The British Virgin Islands, the Bahamas and Canada signed in 2016 and the Cayman Islands joined a year later.

The Sargasso Sea, which covers almost five million square kilometres, is an ecosystem based on sargassum seaweed.

The Sargassum mats act as a major spawning and nursery area for threatened and endangered species, including sea turtles and billfish, as well as for important commercial species like tuna, wahoo and dolphinfish.

It is the only place in the world where the European eel and the American eel spawn.

The eels then migrate 3,000 miles back to Europe and North America.

The European eel is listed as critically endangered and the American eel is classed as endangered.

Young eels, known as elvers, are caught and exported to the Far East for the sushi trade.

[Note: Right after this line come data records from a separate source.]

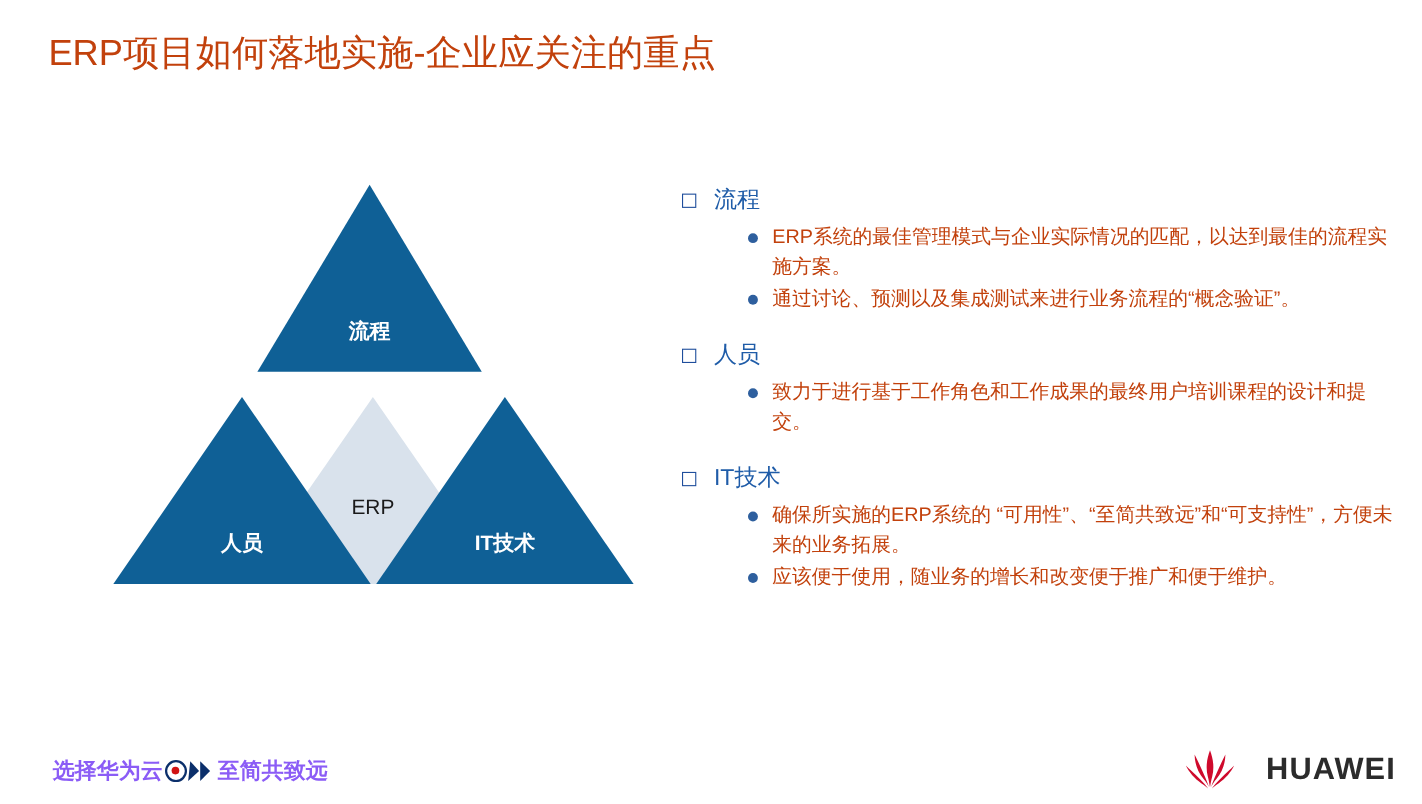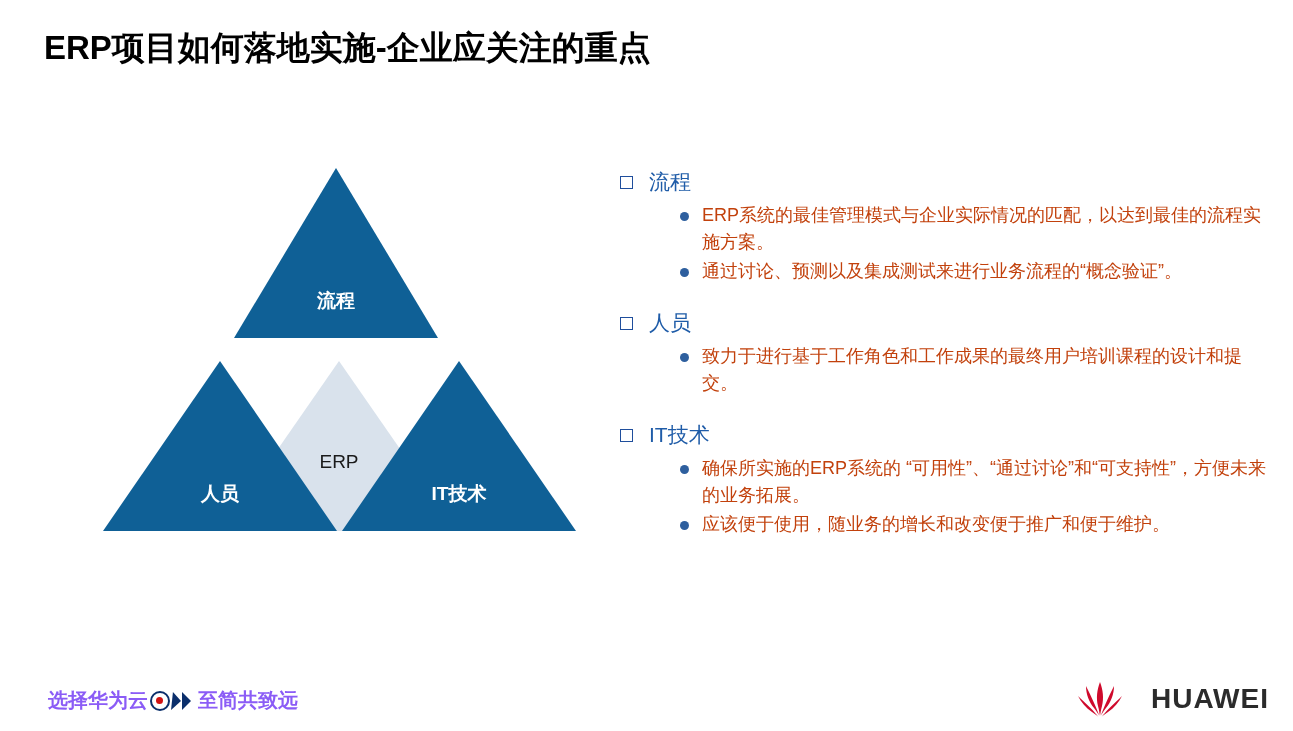--- a/index.html
+++ b/index.html
@@ -21,10 +21,9 @@
     left: 44px;
     top: 26px;
     font-size: 33px;
-    color: #000000;
+    color: #c2410c;
     letter-spacing: 0px;
     white-space: nowrap;
-    font-weight: bold;
   }
 
   

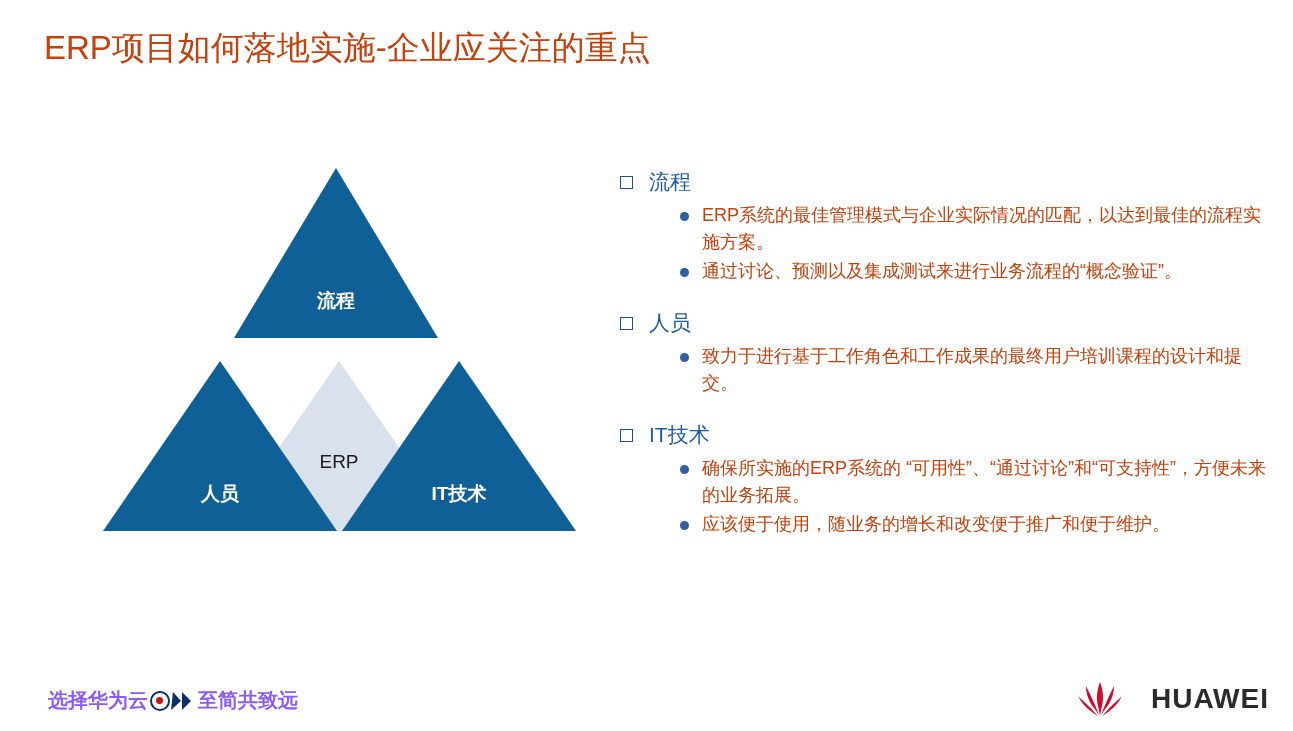--- a/index.html
+++ b/index.html
@@ -281,7 +281,7 @@
       <span class="sec-title">IT技术</span>
     </div>
     <ul class="sub">
-      <li>确保所实施的ERP系统的 “可用性”、“通过讨论”和“可支持性”，方便未来的业务拓展。</li>
+      <li>确保所实施的ERP系统的 “可用性”、“至简共致远”和“可支持性”，方便未来的业务拓展。</li>
       <li>应该便于使用，随业务的增长和改变便于推广和便于维护。</li>
     </ul>
   </div>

The EU has banned international trade in the young European elvers which has put increased pressure on other eel species, particularly American eels, which live in the rivers of the Caribbean region, including the Dominican Republic, but swim to the Sargasso Sea to spawn. The Hamilton Declaration mandated the Government of Bermuda to establish the Sargasso Sea Commission to “exercise a stewardship role for the Sargasso Sea and keep its health, productivity and resilience under continual review”.

David Freestone, executive secretary of the Sargasso Sea Commission, said: “The signing of the Hamilton Declaration in 2014 was an historic event in the move towards conservation of the high seas.

“The impact of the work of the commission will be greatly enhanced by the active collaboration of our regional partner, the Dominican Republic.”